Task description: Among the records, which lines include "stroke"? List them.

[Front-end code edit data]
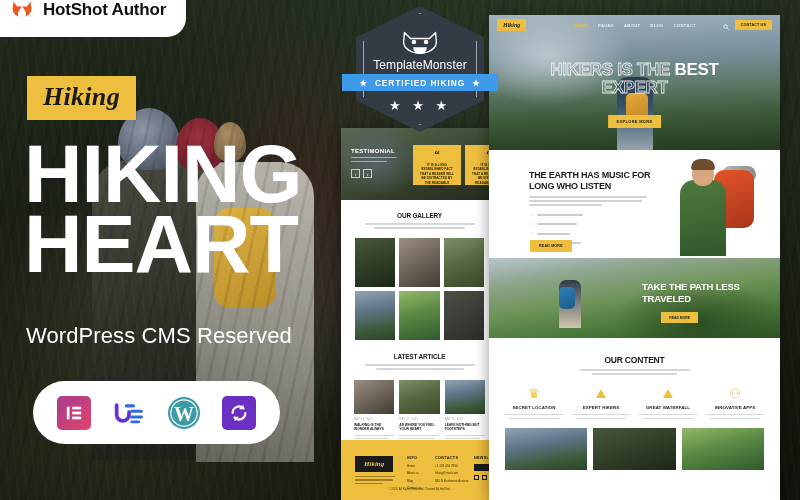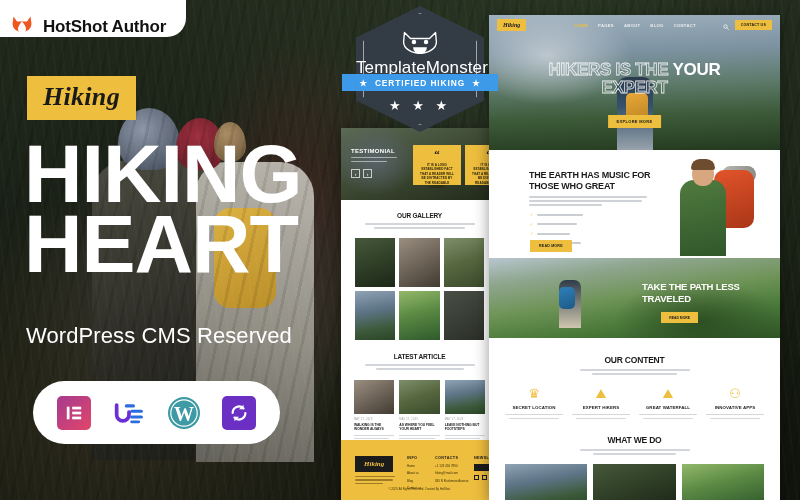--- a/index.html
+++ b/index.html
@@ -45,21 +45,21 @@
     border-radius:30px 34px 0 0; filter:blur(.5px); opacity:.9;}
   .p-pack{ left:214px; top:208px; width:62px; height:100px;
     background:linear-gradient(150deg,#e0b23a,#bf8f22);
     border-radius:16px; filter:blur(.5px); opacity:.92; }
 
   
   #hotshot{
     position:absolute; left:0; top:0;
     height:37px; padding:0 20px 0 10px;
     background:#fff; border-radius:0 0 19px 0;
-    display:flex; align-items:flex-end; gap:9px; z-index:8;
+    display:flex; align-items:flex-start; gap:9px; z-index:8;
   }
   #hotshot .cat{ width:24px; height:22px; position:relative; flex:0 0 auto;}
   #hotshot .label{ font-size:17px; font-weight:bold; color:#111; letter-spacing:-.2px; }
 
   
   #hiking-tag{
     position:absolute; left:27px; top:76px;
     background:#eebe3e; color:#1a1a1a;
     font-family:"Liberation Serif", serif;
     font-style:italic; font-weight:bold;
@@ -99,21 +99,21 @@
     clip-path:polygon(50% 0%,100% 25%,100% 75%,50% 100%,0% 75%,0% 25%);
   }
   #tmhex-in{
     position:absolute; left:7px; top:7px; right:7px; bottom:7px;
     border:1.3px solid rgba(255,255,255,.55);
     clip-path:polygon(50% 0%,100% 25%,100% 75%,50% 100%,0% 75%,0% 25%);
   }
   #tm-monster{ position:absolute; left:50%; top:22px; transform:translateX(-50%); }
   #tm-name{
     position:absolute; left:0; right:0; top:52px; text-align:center;
-    color:#fff; font-size:17px; letter-spacing:.1px;
+    color:#fff; font-size:12px; letter-spacing:.1px;
   }
   #tm-ribbon{
     position:absolute; left:-14px; right:-14px; top:68px; height:17px;
     background:#3d9ae8; display:flex; align-items:center; justify-content:center; gap:7px;
     color:#fff; font-size:8.4px; font-weight:bold; letter-spacing:.9px;
   }
   #tm-stars{ position:absolute; left:0; right:0; top:92px; text-align:center;
              color:#fff; font-size:13px; letter-spacing:4px; }
 
   
@@ -490,28 +490,28 @@
             <circle cx="5" cy="5" r="3.4" fill="none" stroke="#fff" stroke-width="1.4"></circle>
             <path d="M7.6 7.6 L11 11" stroke="#fff" stroke-width="1.4" stroke-linecap="round"></path>
           </svg>
         </span>
         <span class="r-btn-sm">CONTACT US</span>
       </span>
     </div>
 
     <h1>
       <span class="out">HIKERS IS THE</span>
-      <span>YOUR</span><br>
+      <span>BEST</span><br>
       <span class="out">EXPERT</span>
     </h1>
     <span class="cta">EXPLORE MORE</span>
   </div>
 
   <div id="r-earth">
-    <h2>THE EARTH HAS MUSIC FOR THOSE WHO GREAT</h2>
+    <h2>THE EARTH HAS MUSIC FOR LONG WHO LISTEN</h2>
     <div class="para">
       <div class="lorem-line" style="width:100%"></div>
       <div class="lorem-line" style="width:96%"></div>
       <div class="lorem-line" style="width:62%"></div>
     </div>
     <div class="checks">
       <div class="chk">
         <i>✓</i>
           <span class="bar" style="width:46px"></span>
       </div>
@@ -581,26 +581,19 @@
       </div>
       <div class="feat">
         <div class="ficon">⚇</div>
         <div class="fname">INNOVATIVE APPS</div>
         <div class="fdesc">
           <div class="lorem-line" style="width:100%"></div>
           <div class="lorem-line" style="width:86%;margin:0 auto"></div>
         </div>
       </div>
     </div>
-    <div style="margin-top:16px">
-      <div class="sec-title">WHAT WE DO</div>
-      <div class="sec-sub">
-        <div class="lorem-line" style="width:100%"></div>
-        <div class="lorem-line" style="width:76%;margin:0 auto"></div>
-      </div>
-    </div>
     <div class="what-grid">
       <div class="card ph ph-mtn"></div>
       <div class="card ph ph-forest"></div>
       <div class="card ph ph-green"></div>
     </div>
   </div>
 </div>
 
 </body></html>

Result of the exercise:
             <circle cx="5" cy="5" r="3.4" fill="none" stroke="#fff" stroke-width="1.4"></circle>
             <path d="M7.6 7.6 L11 11" stroke="#fff" stroke-width="1.4" stroke-linecap="round"></path>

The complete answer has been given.